Os apreciadores da MPB provavelmente têm Chico Buarque como um dos grandes representantes, e talvez concordem que Cotidiano é uma de suas mais célebres canções. A composição aborda o dia a dia de um casal, em que cada um exerce seu papel: a mulher acorda para cuidar do marido, chama-o para o trabalho. Depois de tomarem o café da manhã, ele segue para um duro dia de trabalho, enquanto ela cuida do lar e o espera ansiosa e alegremente. Esse deveria ser um exemplo de um casal feliz, não é mesmo? Tudo estando naturalmente no seu lugar, certo? Errado! Erradíssimo!
Chico Buarque realizou muitos trabalhos musicais que trataram do período da ditadura militar no Brasil, abordando temas como violência, opressão e também mostrando como as dinâmicas sociais eram influenciadas por esse contexto. É justamente nesse último ponto que se encontra Cotidiano, pois ela não aborda um relacionamento saudável, mas sim a submissão e falta de liberdade que a mulher tem perante o homem.
A menção à música de Chico não está aqui por acaso: “todo dia ela faz tudo sempre igual/me sacode às seis horas da manhã” pode ser a frase que passa pela cabeça logo no início de Acorda, Raimundo… Acorda! O curta dirigido por Alfredo Alves foi realizado durante o período em que trabalhava no Ibase (Instituto Brasileiro de Análises Econômicas), órgão responsável pela produção, na década de 1990.
Eles lavam, passam e cozinham
Embalado já de início por um samba melancólico, Acorda, Raimundo… retrata um dia na vida de Marta (Eliani Giardini) e Raimundo (Paulo Betti), trabalhadores assalariados que enfrentam dificuldades financeiras para cuidar da família — assim como grande parte das famílias brasileiras. É justamente na naturalização do cotidiano que se desenvolve a principal crítica social: as percepções e relações de gênero.
Desde a sinopse, o senso comum de compreensão dos papéis sociais que se pré-estabelecem e seguem a lógica de uma divisão sexual do trabalho se destaca: “ela está no papel dele” ou “ele acorda no papel dela”. Mas, colocar em destaque esse imaginário coletivo da naturalização da divisão de tarefas por gênero também não foi por acaso. A grande sacada do curta de Alfredo Alves é trazer à reflexão a possibilidade de um universo invertido — e quão “absurdo” ele poderia parecer.
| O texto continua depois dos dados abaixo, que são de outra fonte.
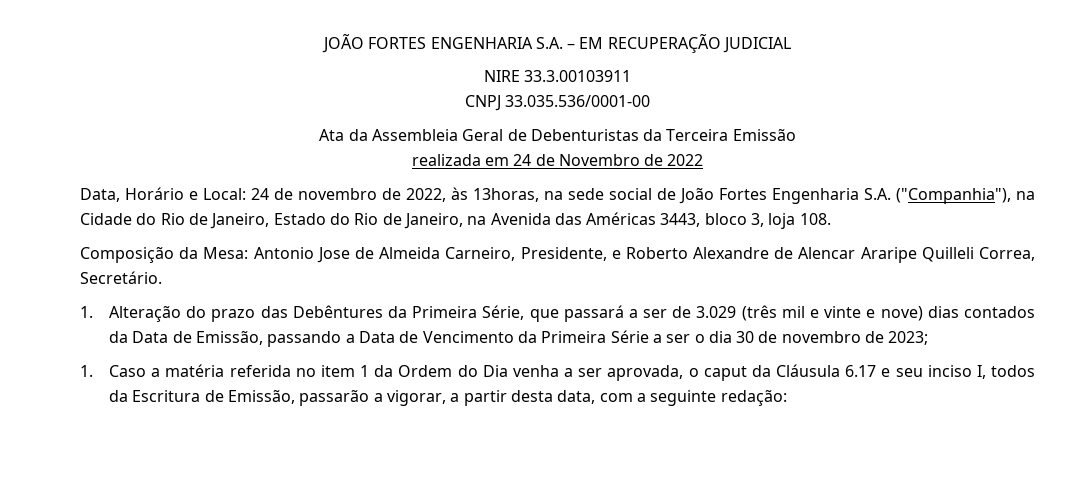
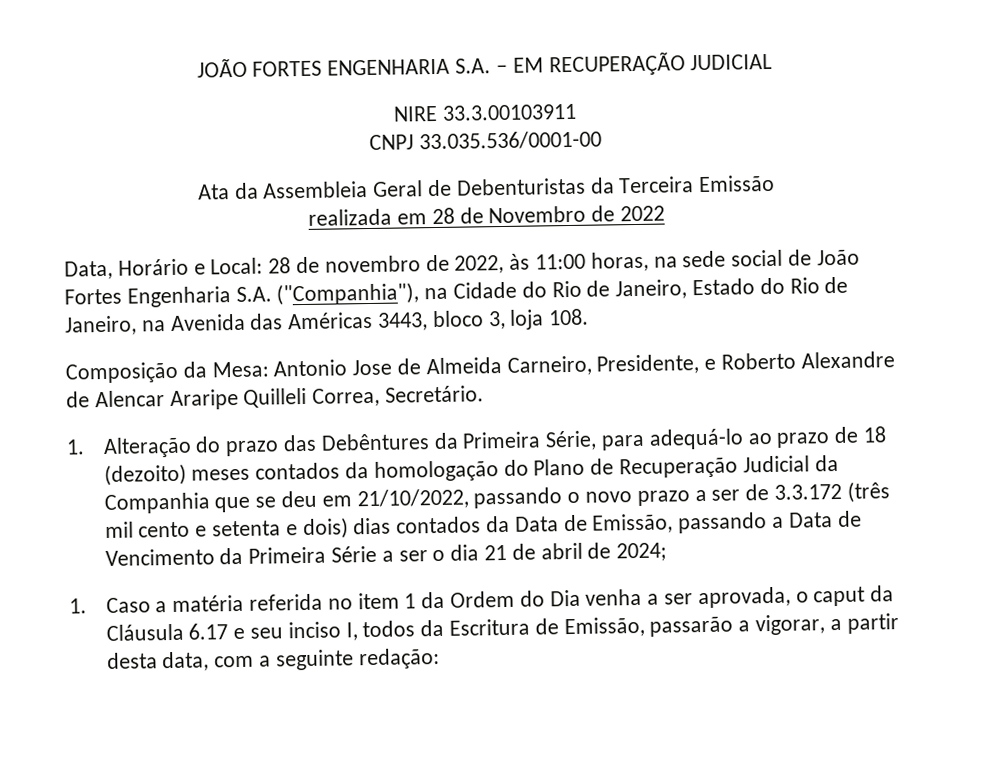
- realizada em 24 de Novembro de 2022
+ realizada em 28 de Novembro de 2022
- Data, Horário e Local: 24 de novembro de 2022, às 13horas, na sede social de João Fortes Engenharia S.A. ("Companhia"), na Cidade do Rio de Janeiro, Estado do Rio de Janeiro, na Avenida das Américas 3443, bloco 3, loja 108.
+ Data, Horário e Local: 28 de novembro de 2022, às 11:00 horas, na sede social de João Fortes Engenharia S.A. ("Companhia"), na Cidade do Rio de Janeiro, Estado do Rio de Janeiro, na Avenida das Américas 3443, bloco 3, loja 108.
- 1. Alteração do prazo das Debêntures da Primeira Série, que passará a ser de 3.029 (três mil e vinte e nove) dias contados da Data de Emissão, passando a Data de Vencimento da Primeira Série a ser o dia 30 de novembro de 2023;
+ 1. Alteração do prazo das Debêntures da Primeira Série, para adequá-lo ao prazo de 18 (dezoito) meses contados da homologação do Plano de Recuperação Judicial da Companhia que se deu em 21/10/2022, passando o novo prazo a ser de 3.3.172 (três mil cento e setenta e dois) dias contados da Data de Emissão, passando a Data de Vencimento da Primeira Série a ser o dia 21 de abril de 2024;

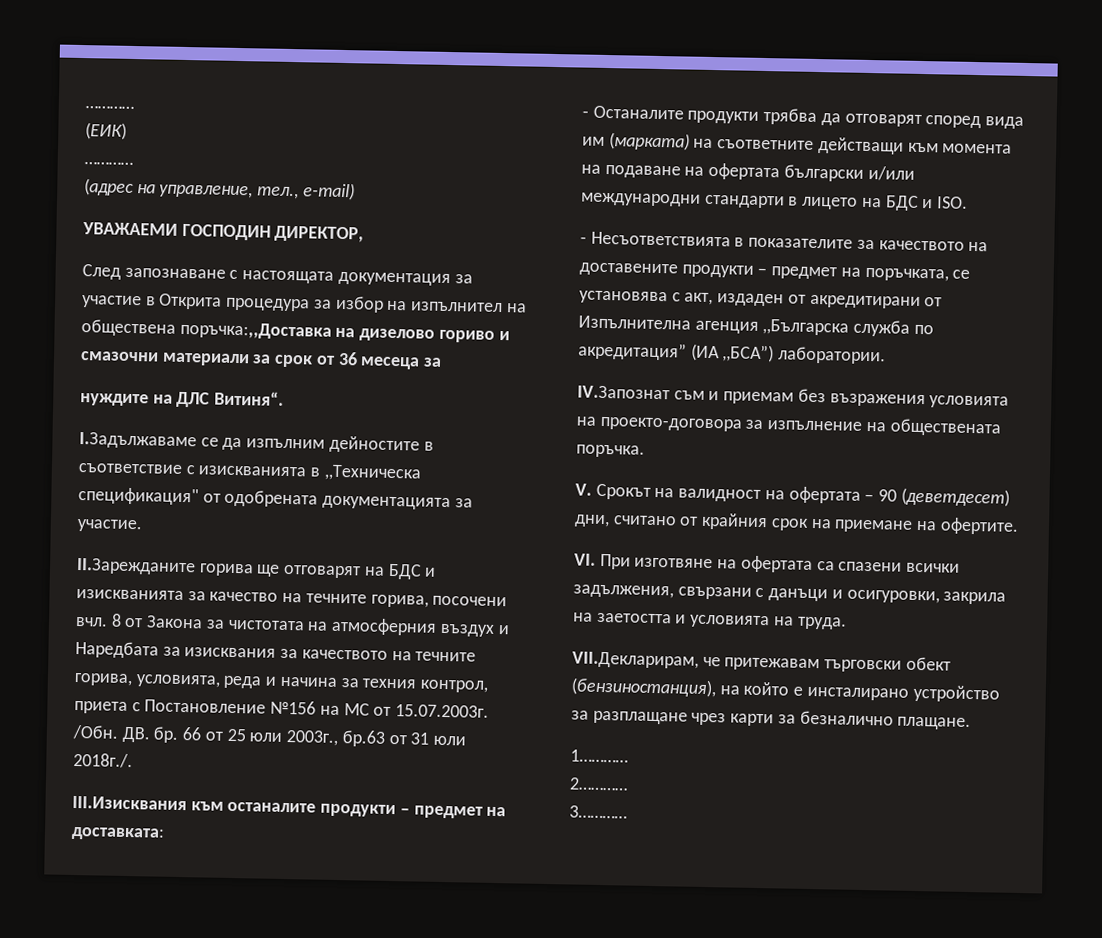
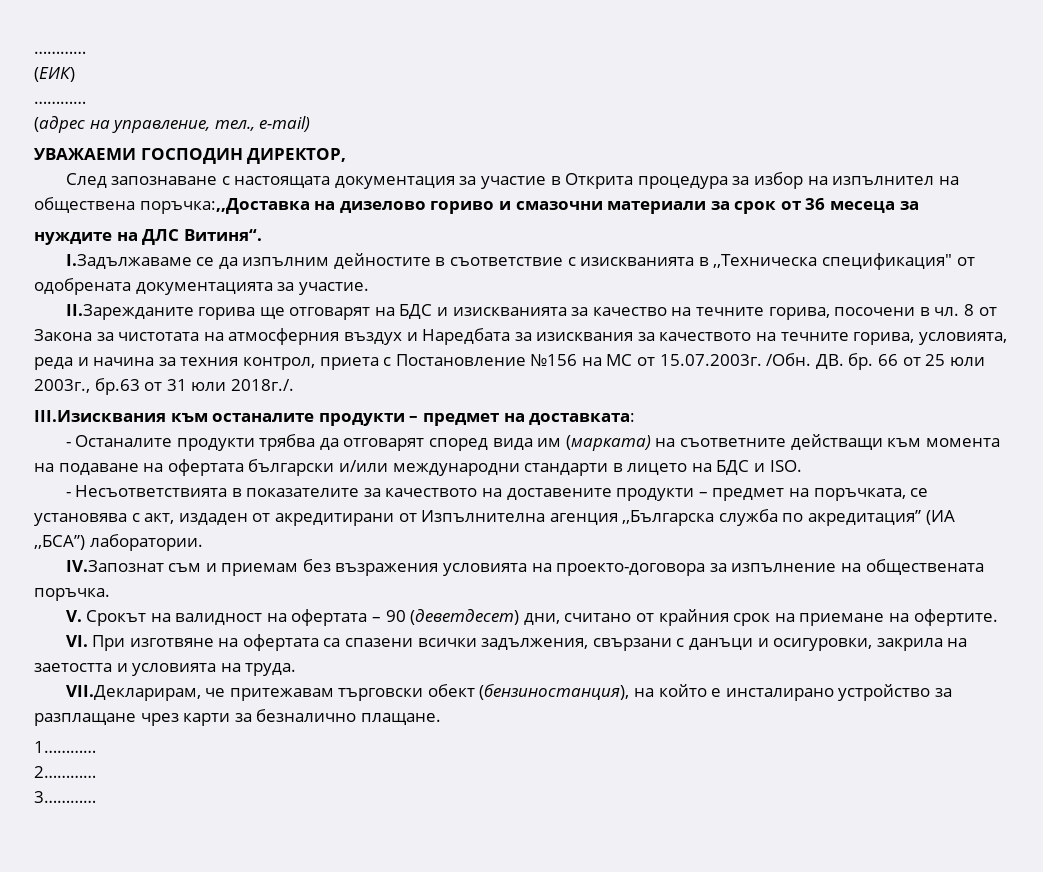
- ІІ.Зарежданите горива ще отговарят на БДС и изискванията за качество на течните горива, посочени вчл.
+ ІІ.Зарежданите горива ще отговарят на БДС и изискванията за качество на течните горива, посочени в чл.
O homem é quem acorda e tem a obrigação de chamar a mulher para não se atrasar para o trabalho. Ele prepara o café, arruma roupas, cuida da casa e das crianças, além de aguentar as violências físicas e simbólicas que sofre em sua própria casa. Enquanto isso, cabe à mulher o serviço que sustenta a família, diversão com as amigas fora de casa e ainda aproveitar o momento para discutir como os homens estão cada vez piores, principalmente depois do “masculinismo”, querendo mais liberdade e outras besteiras. “O que eles deveriam mesmo era se preocupar com roupas para lavar”.
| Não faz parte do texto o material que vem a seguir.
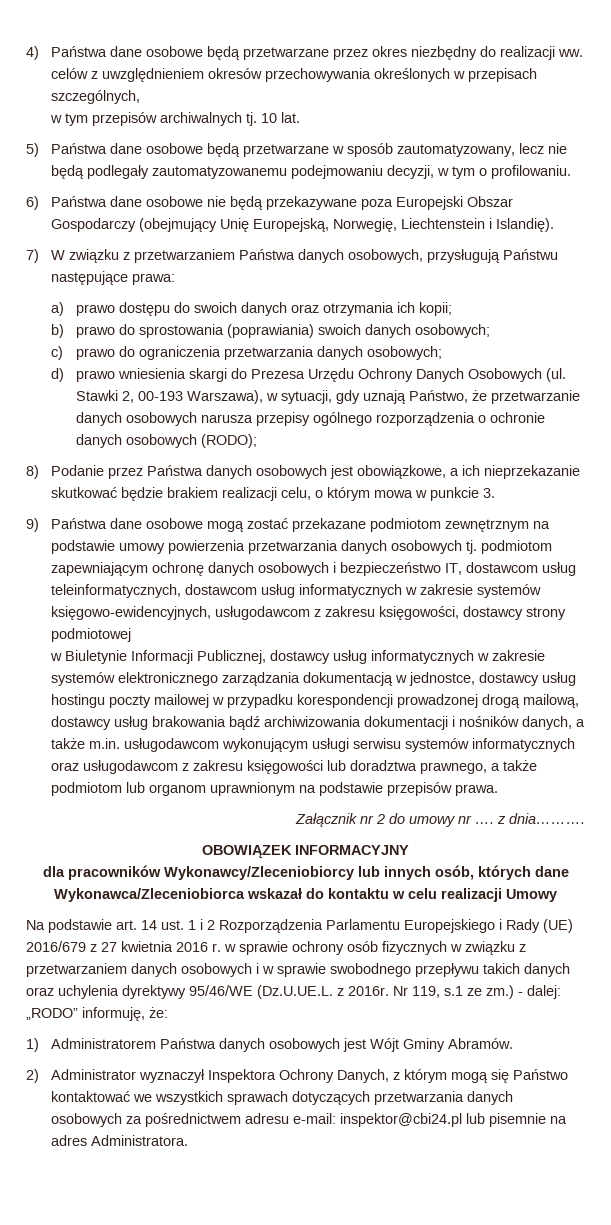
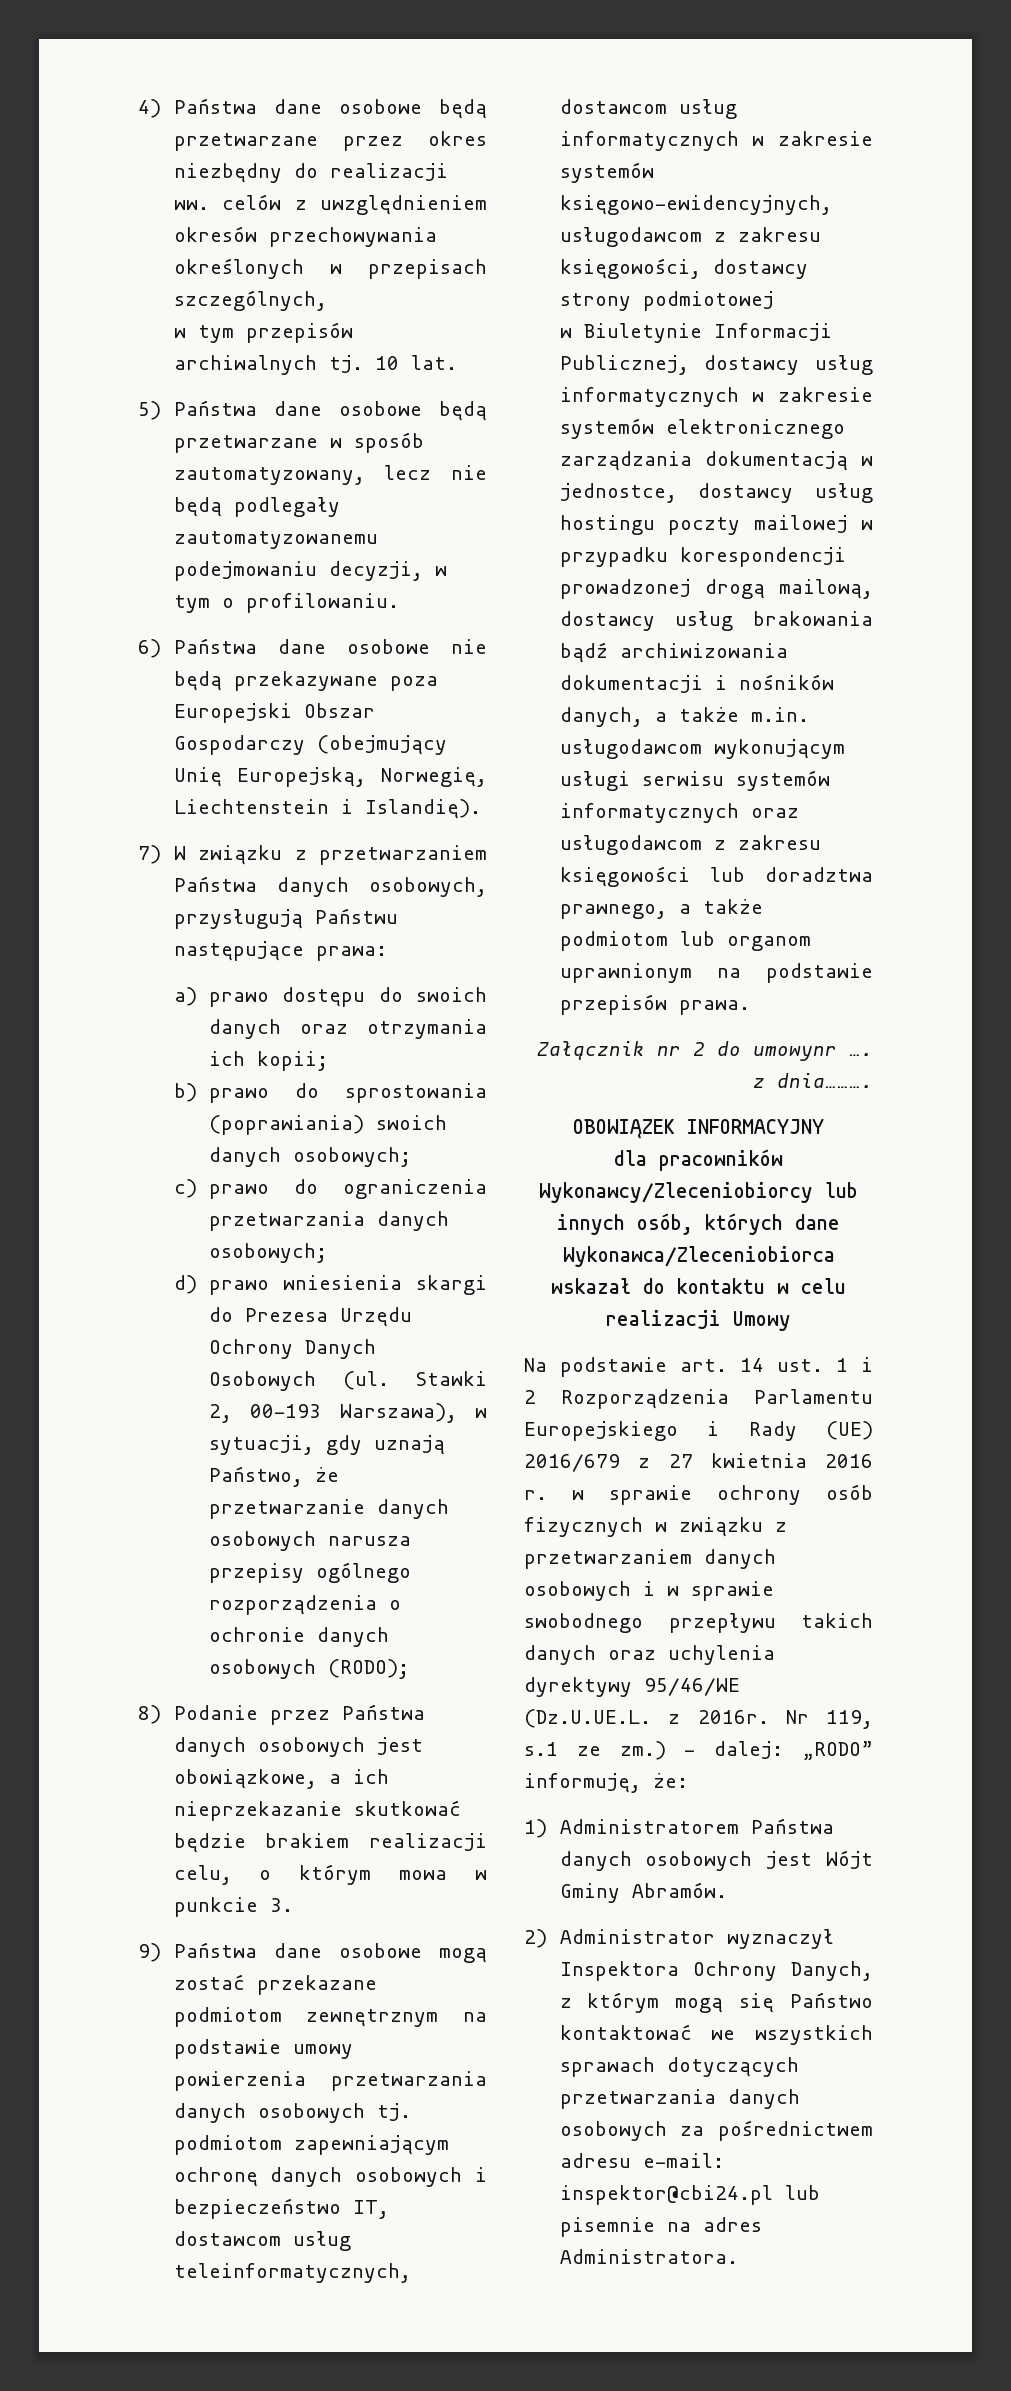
- Załącznik nr 2 do umowy nr …. z dnia……….
+ Załącznik nr 2 do umowynr …. z dnia……….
Dos primórdios da humanidade ao século 21
Todas essas questões apontam para um valor incutido na construção das identidades feminina e masculina, que coloca sob o manto natural uma ética de dominação do homem “macho”. Essa divisão sexual parece estar na ordem das coisas. Do lançamento do curta nos anos 1990 até os dias atuais, é possível afirmar sim que muitas coisas mudaram na perspectiva da busca pela igualdade de gênero. É mais comum encontrar mulheres que trabalham fora de casa, mas esse fato não a isentou das obrigações domésticas, de seu “dever” de cuidar da casa e criar os filhos; nem mesmo o de merecerem salários iguais ou superiores a homens que exercem a mesma função dentro de uma mesma empresa.
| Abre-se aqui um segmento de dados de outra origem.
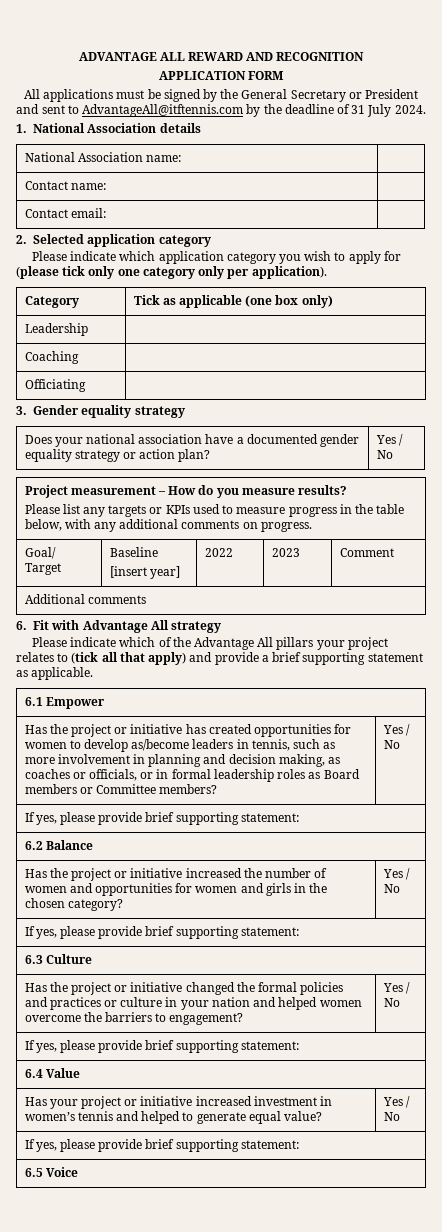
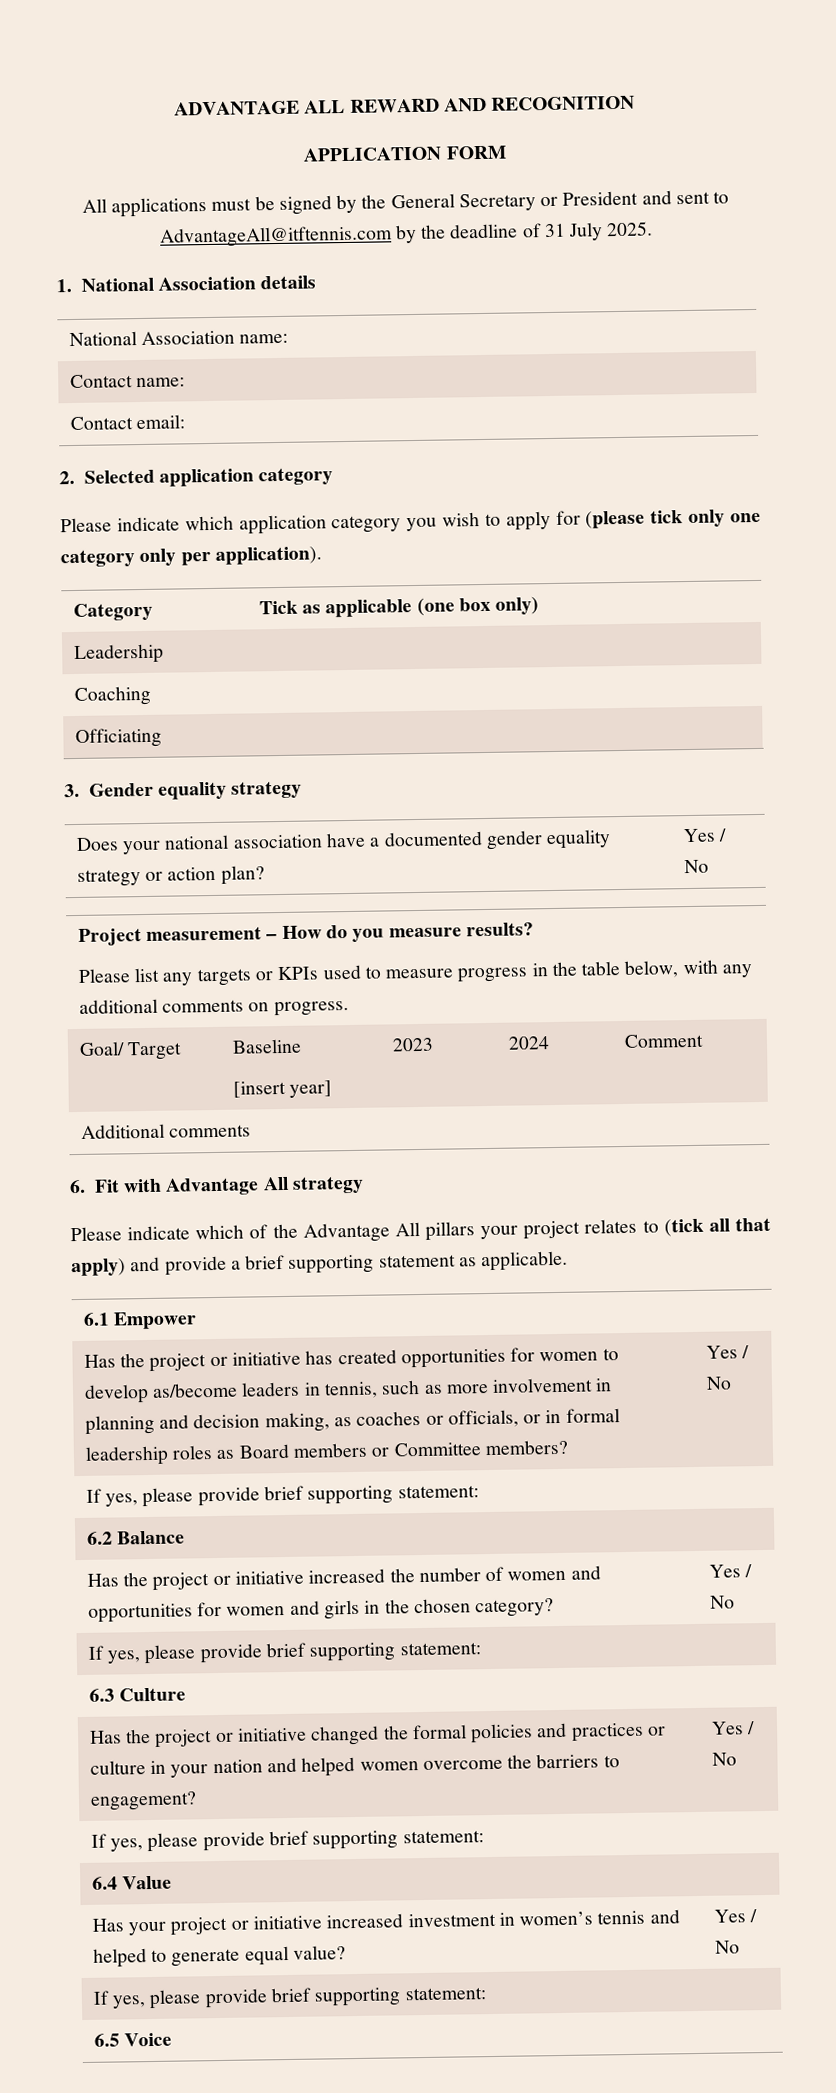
- All applications must be signed by the General Secretary or President and sent to AdvantageAll@itftennis.com by the deadline of 31 July 2024.
+ All applications must be signed by the General Secretary or President and sent to AdvantageAll@itftennis.com by the deadline of 31 July 2025.
  Goal/ Target | Baseline
- [insert year] | 2022 | 2023 | Comment
+ [insert year] | 2023 | 2024 | Comment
Por esses e outros motivos (inclusive devido a mentes conservadoras que representam a sociedade brasileira contemporânea no âmbito político-social), não é velho se falar aqui, hoje, de Acorda, Raimundo…. A sombra do conservadorismo e retrocesso ainda continua a pairar e obscurecer compreensões de mundo e, ao fazer pensar que a razão de ser é natural, dará como opção continuar a seguir aquilo que há muito vinha sendo aceito.
Ao invés de “acorda”, diga “basta” para Raimundo.